El sentido de la existencia de un Ogro es comer.
Las recompensas de Galos los hacían inmensamente agradecidos, y la lealtad del Clan Masticahuesos aumentaba día a día.
En comparación con las promesas vacías del Gigante de Piedra, los beneficios tangibles ya obtenidos eran invaluables.
Galos contuvo su presencia, permaneciendo en silencio, y se elevó hacia el cielo.
Sus escamas de color negro grisáceo se fundían casi a la perfección con la noche.
Se deslizó silenciosamente entre las nubes, su mirada barriendo las montañas y la tierra bajo él.
Rápidamente, Galos fijó su atención en una figura familiar.
Era el Gigante de Piedra, que había abandonado las Colinas de Cresta Rota y se dirigía por tierra hacia una dirección determinada.
Para evitar alertar a la otra parte.
Galos no usó la Técnica de Investigación en el Gigante de Piedra.
Sin embargo, estimando por su tamaño y basándose en la descripción de la herencia sobre la raza de los Gigantes de Piedra, se podía deducir que el nivel de vida de este Gigante de Piedra era de alrededor del nivel 9, siendo el nivel 9 la evaluación más probable con un margen de error no superior a 1 nivel.
En otras palabras, estaba a la par con el nivel actual de Galos.
Un Gigante de Piedra del mismo nivel no suponía una amenaza para Galos.
En la jerarquía de los Gigantes, los Gigantes de Tormenta son los más fuertes y formidables a un mismo nivel, mientras que los Gigantes de Piedra no se encuentran entre los primeros puestos.

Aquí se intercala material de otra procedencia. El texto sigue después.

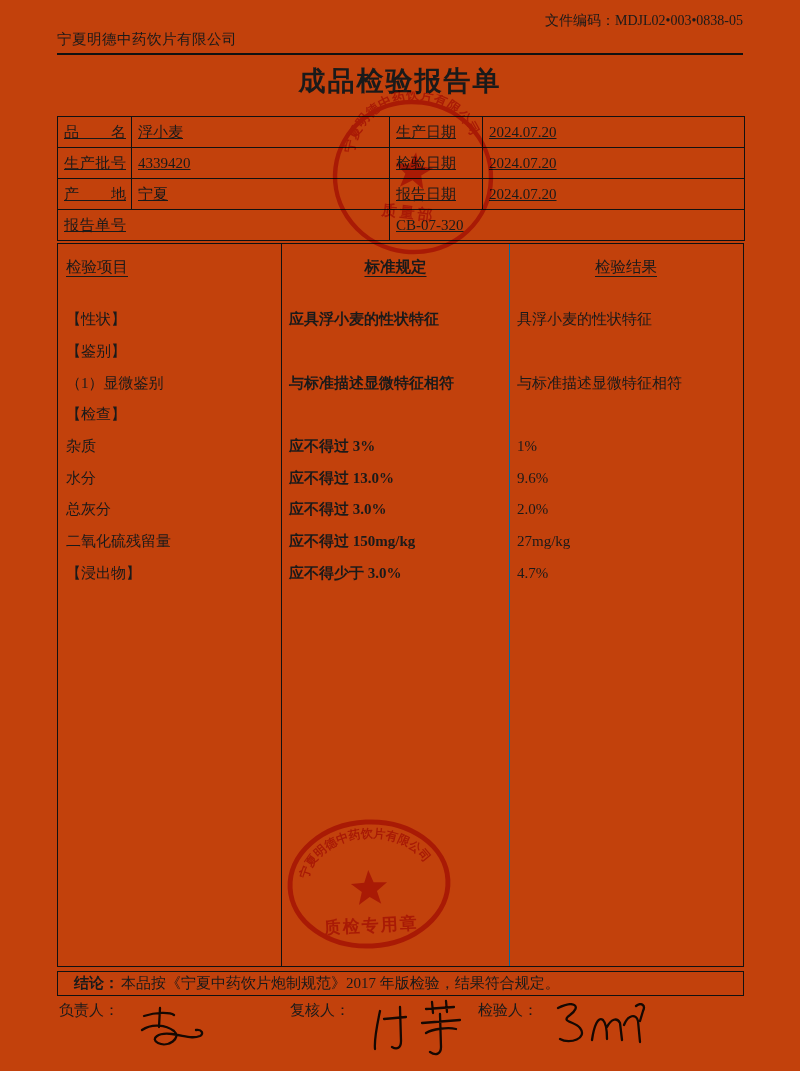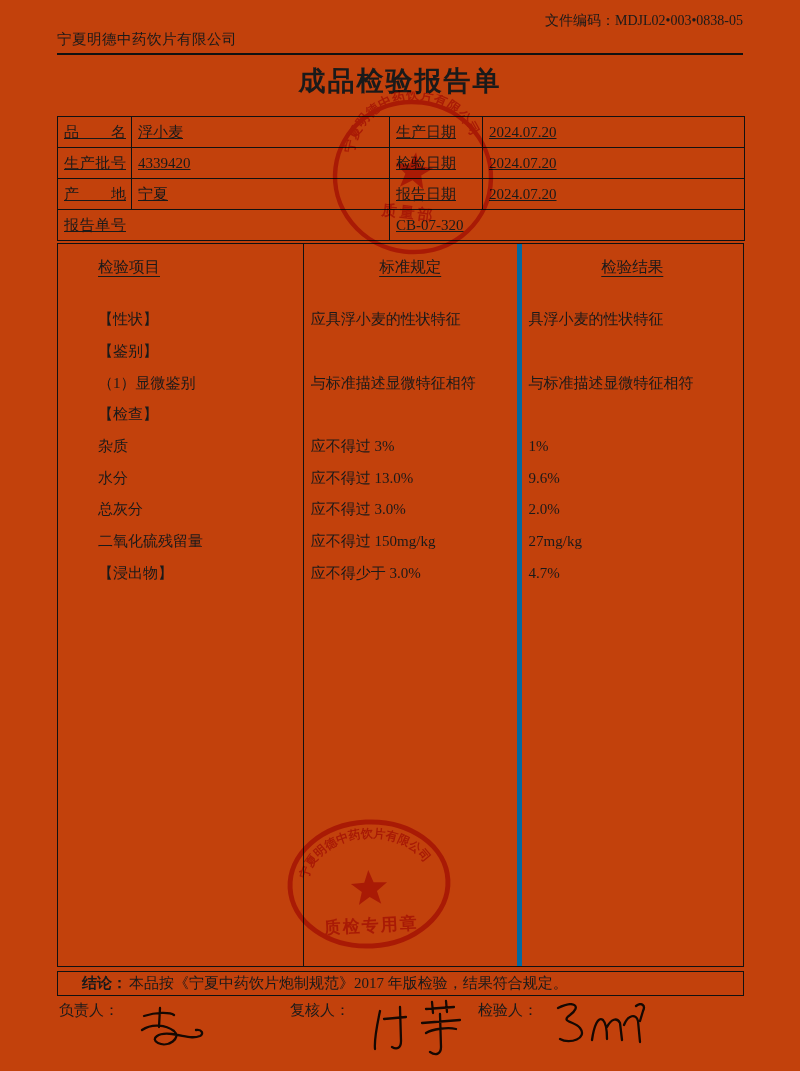--- a/index.html
+++ b/index.html
@@ -25,7 +25,7 @@
   .c1 { width:74px; } .c2 { width:258px; } .c3 { width:93px; } .c4 { width:262px; }
 
   
-  .main-table { left:57px; top:243px; width:687px; height:724px; border:1.5px solid #111; display:flex;padding-left:32px; }
+  .main-table { left:57px; top:243px; width:687px; height:724px; border:1.5px solid #111; display:flex; }
   .mcol { height:100%; }
   .mcol-1 { width:224px; border-right:1px solid #111; }
   .mcol-2 { width:228px; border-right:5px solid #0369a1; }

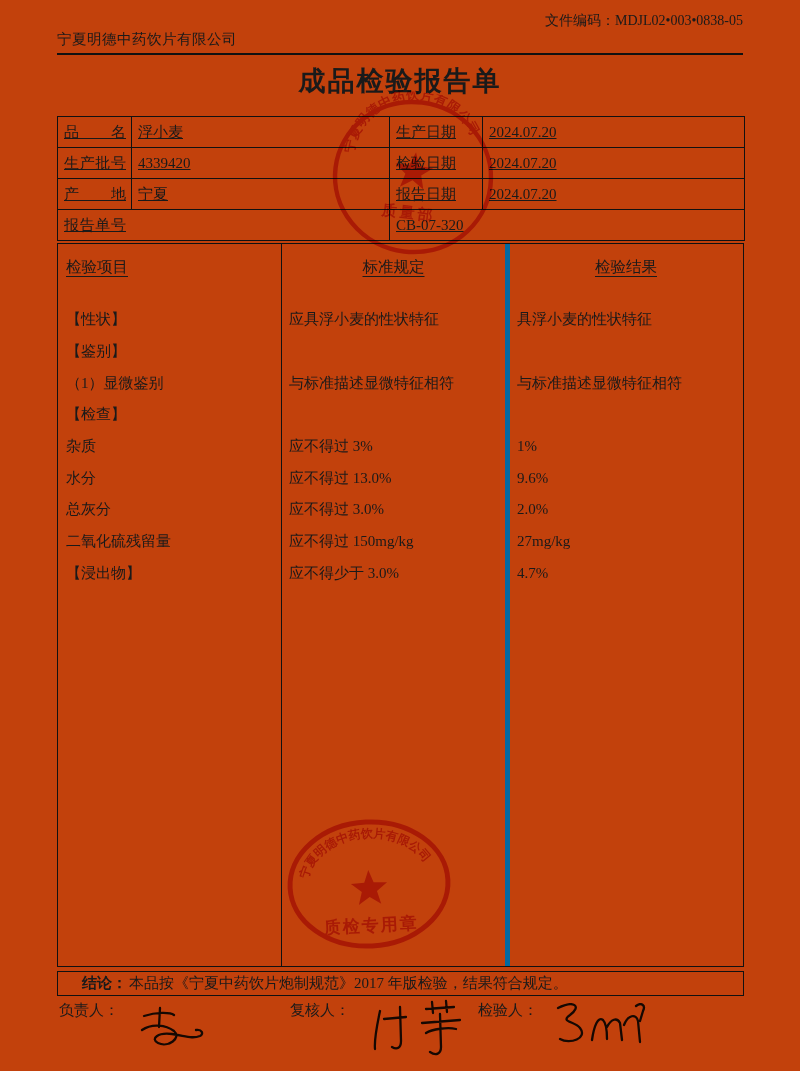--- a/index.html
+++ b/index.html
@@ -28,7 +28,7 @@
   .main-table { left:57px; top:243px; width:687px; height:724px; border:1.5px solid #111; display:flex; }
   .mcol { height:100%; }
   .mcol-1 { width:224px; border-right:1px solid #111; }
-  .mcol-2 { width:228px; border-right:5px solid #0369a1; }
+  .mcol-2 { width:228px; border-right:1px solid #0369a1;font-weight:bold; }
   .mcol-3 { width:232px; }
   .col-header { height:60px; padding-top:13px; font-size:15.5px; }
   .col-header span { text-decoration:underline; text-underline-offset:4px; }

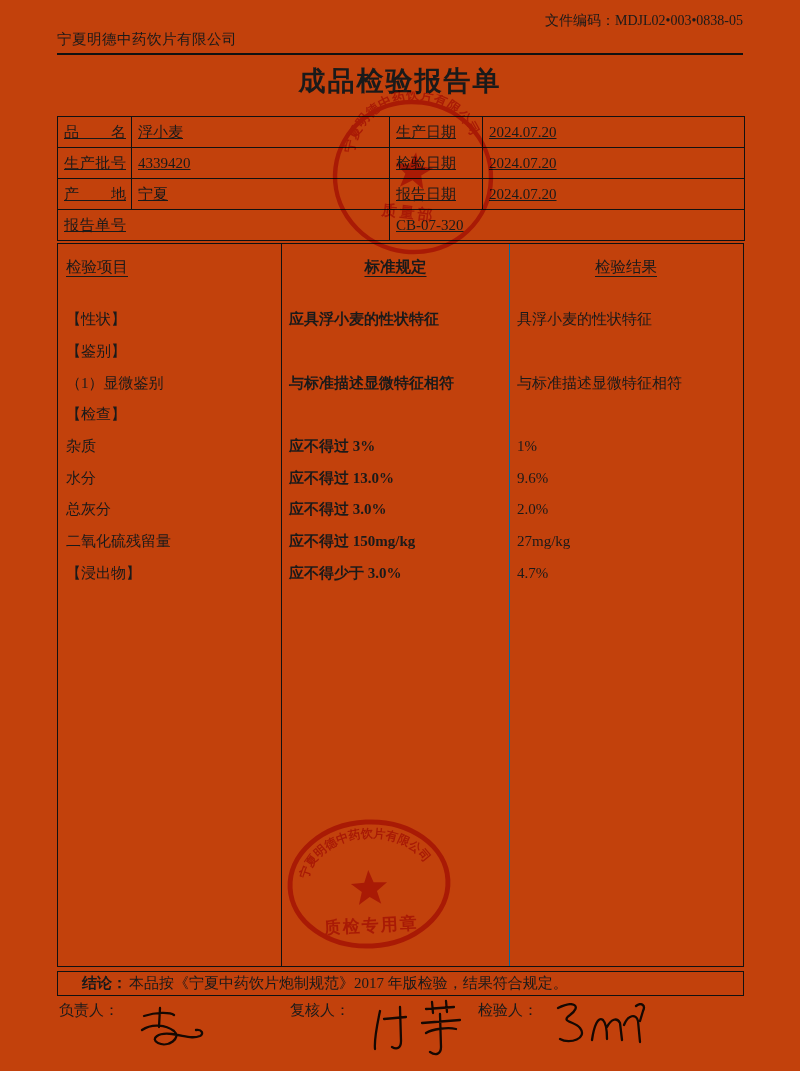--- a/index.html
+++ b/index.html
@@ -39,7 +39,7 @@
 
   
   .conclusion { left:57px; top:971px; width:687px; height:25px; border:1.5px solid #111;
-    display:flex; align-items:center; padding-left:24px; font-size:15px; white-space:nowrap; }
+    display:flex; align-items:center; padding-left:16px; font-size:15px; white-space:nowrap; }
   .conclusion b { font-weight:bold; margin-right:2px; }
 
   

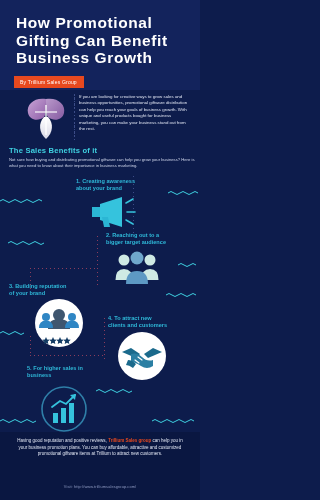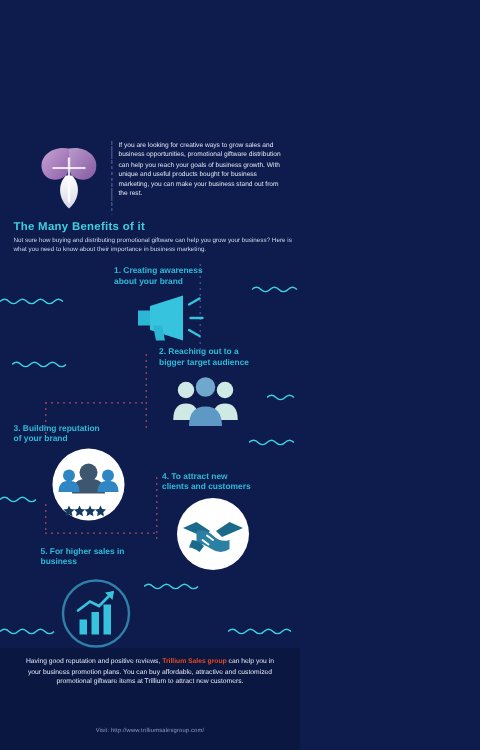--- a/index.html
+++ b/index.html
@@ -101,6 +101,12 @@
 
 <div class="poster">
 
+  <div class="header">
+    <div class="title">How Promotional
+Gifting Can Benefit
+Business Growth</div>
+    <div class="byline">By Trillium Sales Group</div>
+  </div>
 
   <div class="intro">
     <div class="logo">

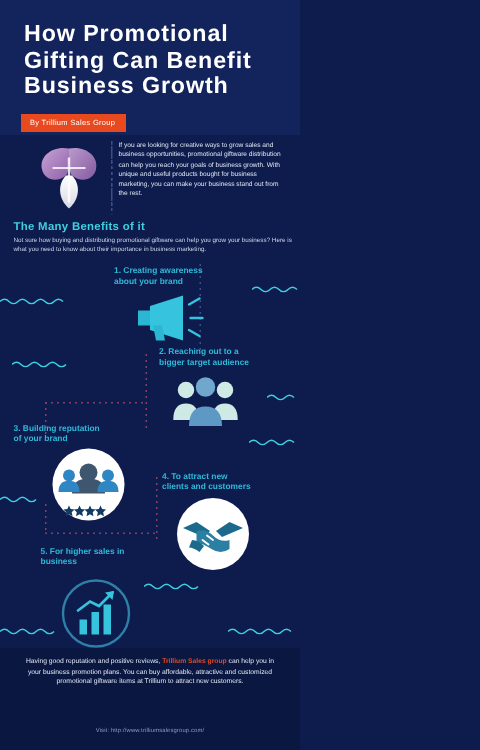--- a/index.html
+++ b/index.html
@@ -132,7 +132,7 @@
     <div class="intro-text">If you are looking for creative ways to grow sales and business opportunities, promotional giftware distribution can help you reach your goals of business growth. With unique and useful products bought for business marketing, you can make your business stand out from the rest.</div>
   </div>
 
-  <div class="sec-head">The Many Benefits of it</div>
+  <div class="sec-head">The Sales Benefits of it</div>
   <div class="sec-sub">Not sure how buying and distributing promotional giftware can help you grow your business? Here is what you need to know about their importance in business marketing.</div>
 
   <div class="dotline dv" style="left:74px; top:95px; height:48px;"></div>

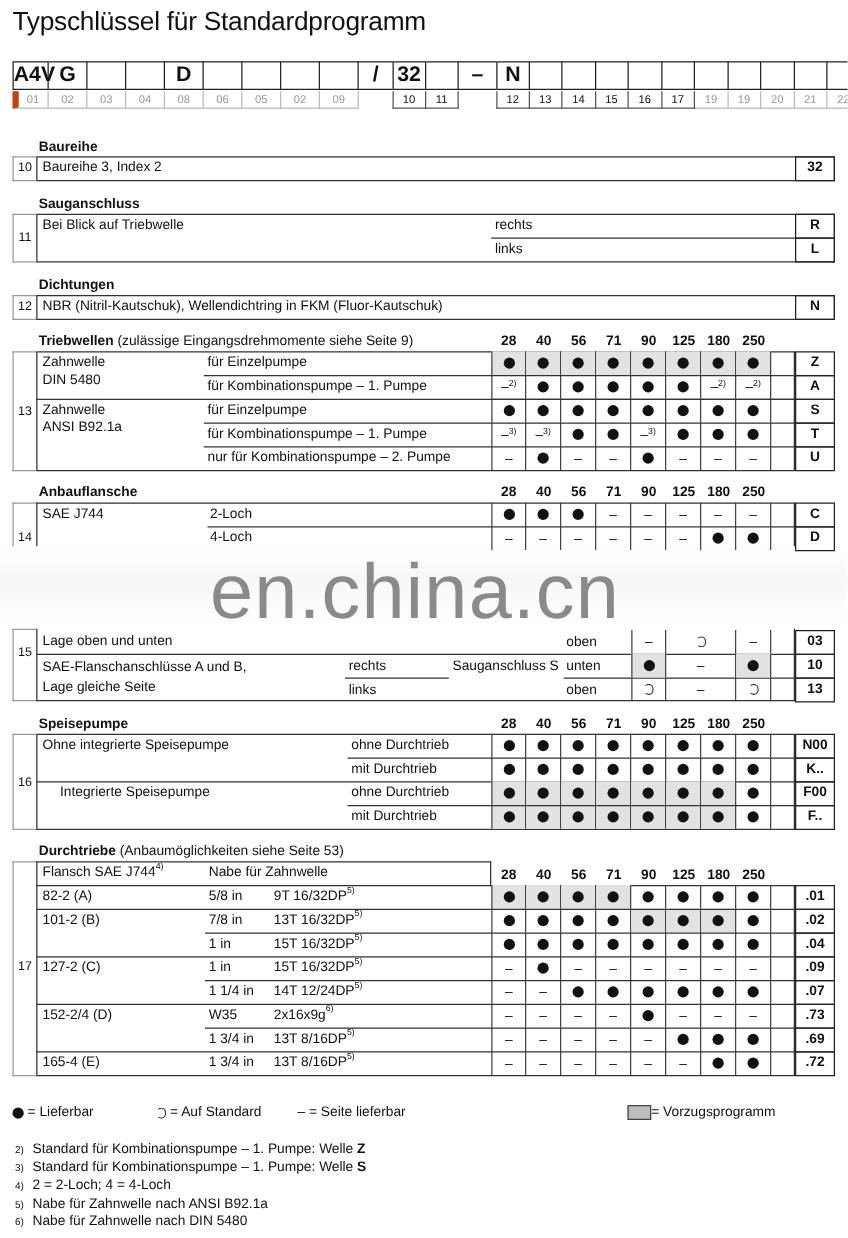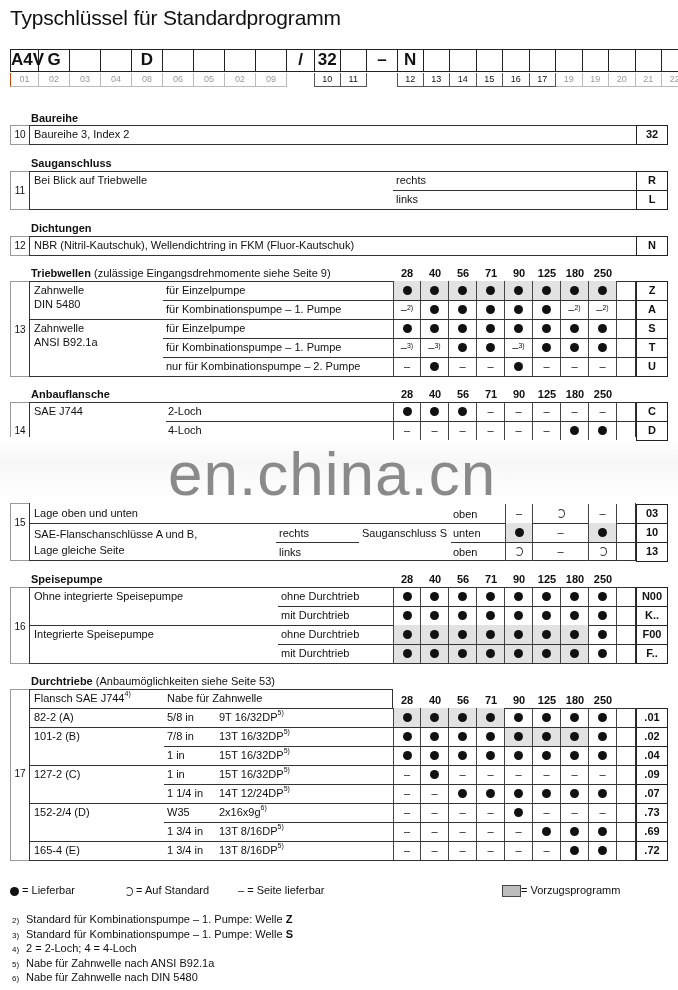--- a/index.html
+++ b/index.html
@@ -10,7 +10,7 @@
   .codesep { position: absolute; top: 0; height: 23px; font-size: 17px; font-weight: bold; text-align: center; line-height: 20px; border-top:1.5px solid #222; border-bottom:1.5px solid #222; }
   .idxcell { position: absolute; top: 73px; height: 14px; font-size: 9px; text-align: center; line-height: 13px; color: #999; border-right: 1px solid #bbb; border-bottom: 1px solid #bbb; }
   .idxcell.active { color: #111; border-color: #555; }
-  .idxcell.first { border-left: 1px solid #c2410c; }
+  .idxcell.first { border-left: 5px solid #c2410c; }
   .idxcell.activefirst { border-left: 1px solid #555; }
 
   .sec-title { position: absolute; left: 31px; font-size: 11px; font-weight: bold; }

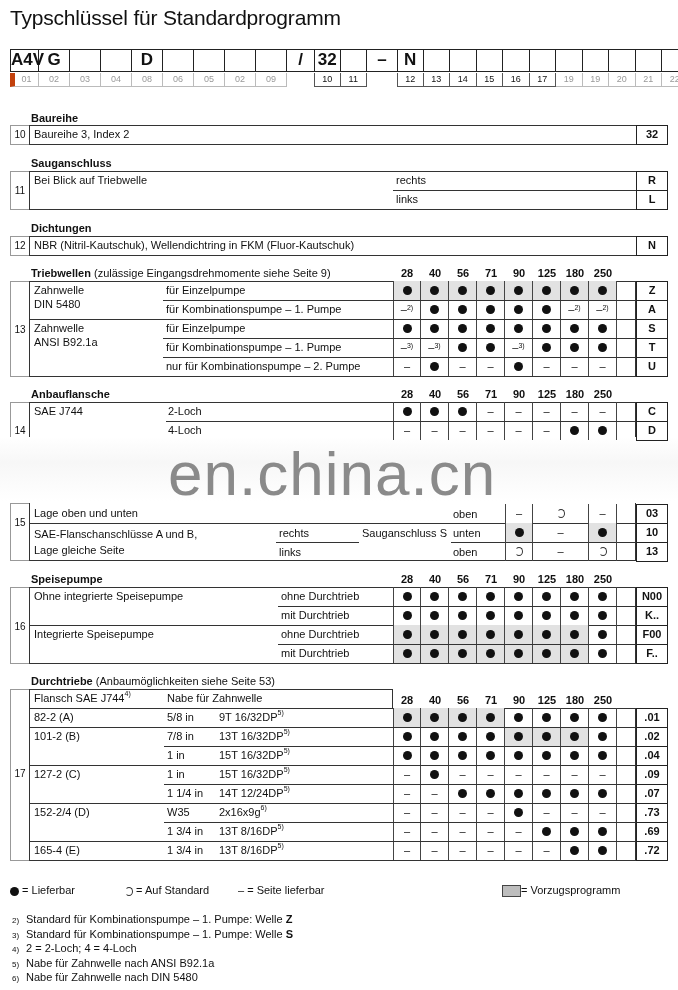--- a/index.html
+++ b/index.html
@@ -119,7 +119,7 @@
 <div class="box" style="left:29px;top:587px;width:607px;height:77px"></div>
 <div class="t" style="left:34px;top:590px">Ohne integrierte Speisepumpe</div>
 <div class="hl" style="left:29px;top:625px;width:607px"></div>
-<div class="t" style="left:34px;top:628px">Integrierte Speisepumpe</div>
+<div class="t" style="left:48px;top:628px">Integrierte Speisepumpe</div>
 <div id="rows-speise"></div>
 
 <div class="sec-title" style="top:675px"><span>Durchtriebe</span> <span class="normal">(Anbaumöglichkeiten siehe Seite 53)</span></div>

Como un Sangre Mixta de Hierro Rojo, incluso sin el Talento de Evolución, el talento natural de Galos como Dragón de Sangre Mezclada ya era comparable al de un Dragón Dorado.
Con su evolución y crecimiento, estimaba que ahora ni siquiera un Dragón Dorado del mismo nivel sería rival para él.
Entre las clases primarias comunes de Dragones,
a menos que poseyeran talentos especiales o fueran Dragones con mutaciones positivas,
ninguno podría competir con Galos al mismo nivel.
El problema residía en el «Anciano» de este Gigante de Piedra.
Un Gigante de Piedra digno del título de Anciano sería un Gigante de Piedra maduro de al menos doscientos años, con un nivel de vida de entre 10 y 13.
Incluso si es el Anciano más débil, de nivel 10,
su nivel de vida sigue superando al de Galos.
A Galos no le gustaba luchar por encima de su nivel, o más precisamente, no le gustaba luchar en desventaja sin una razón de peso para hacerlo.
«El número y los niveles de poder de este Ejército de Vanguardia de Gigantes de Piedra…»
«Ahora que estoy oculto, con ellos a la vista y yo escondido, investigaré primero», pensó Galos.
Si se confirmaba que una gran fuerza vendría más tarde, y el Ejército de Vanguardia actual no era demasiado poderoso, Galos al menos les haría pagar un alto precio si tenía que retirarse.